If lunar volcanoes were indeed active that recently, "we will rewrite the history of the moon," Xiao Long, a planetary geologist at the China University of Geosciences in Wuhan, told Nature.

Analyzing lunar rocks could help planetary scientists understand how the moon was able to sustain volcanic activity for billions of years.

"The moon is small, so its heat engine should have run out a long time ago," Clive Neal, a geoscientist at the University of Notre Dame in Indiana, told Nature.

The rocks could also help scientists determine the age of regions on other planets, like Mars. Researchers investigate this by analyzing the ages of moon-rock samples, then counting the craters on the areas of the moon those samples came from. More craters on a region's surface indicates that it's older, since there has been more time for impacts to accumulate, and the early solar system was more violent than the present. 

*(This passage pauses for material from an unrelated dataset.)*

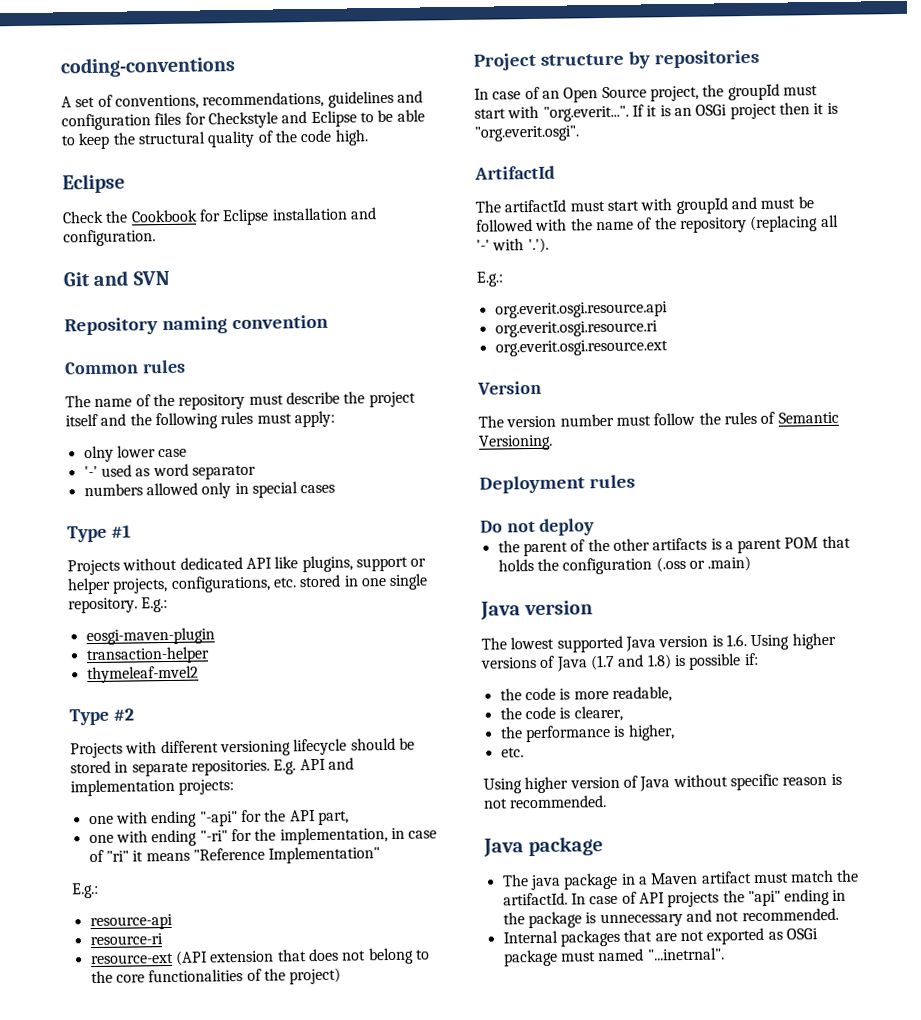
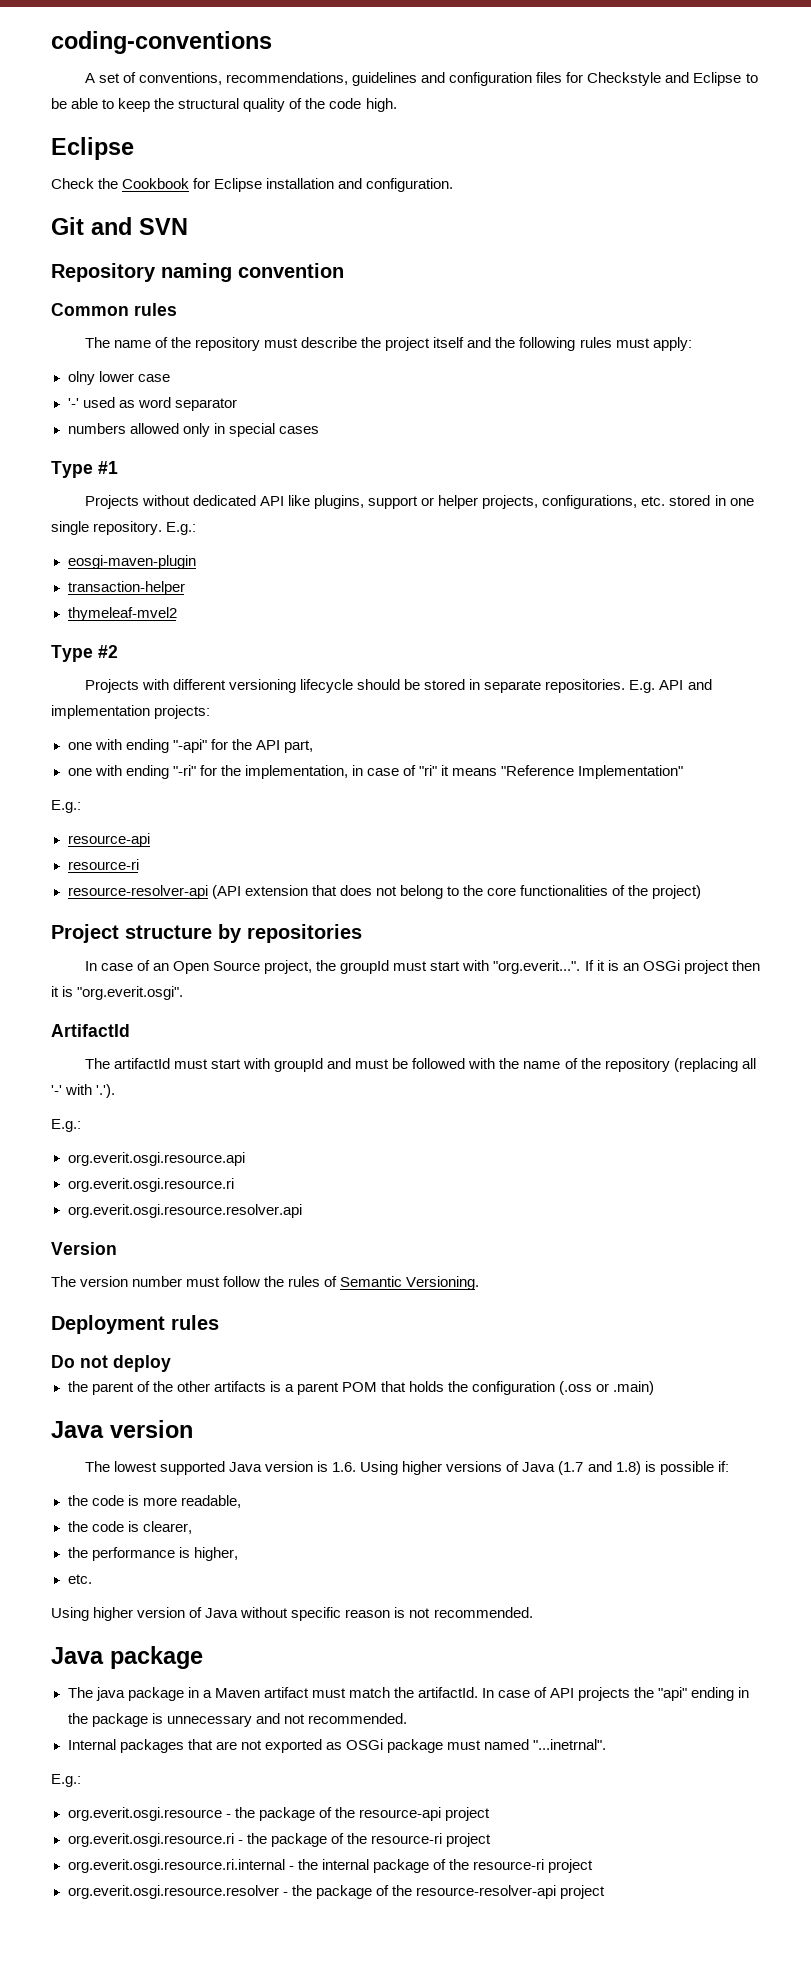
[90,952,174,965] resource-ext -> [67,885,208,899] resource-resolver-api
[494,339,668,357] org.everit.osgi.resource.ext -> [67,1204,302,1218] org.everit.osgi.resource.resolver.api
(725, 954) none -> [51,1774,81,1787] [67,1807,490,1821] [67,1833,491,1847] [67,1859,593,1873] [67,1885,605,1899] // E.g.: // org.everit.osgi.resource - the package of the resource-api project // org.everit.osgi.resource.ri - the package of the resource-ri project // org.everit.osgi.resource.ri.internal - the internal package of the resource-ri project // org.everit.osgi.resource.resolver - the package of the resource-resolver-api project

Scientists then can estimate how old other planets' regions are by comparing how many craters their surfaces have relative to the moon. 

So far, scientists have only been able to study moon-rock samples from lunar regions that are 3 billion years old or more. Because the Mons Rümker plain appears to be far younger, samples from the region could help scientists more precisely estimate the region's age, and consequently the ages of younger regions on other planets, too.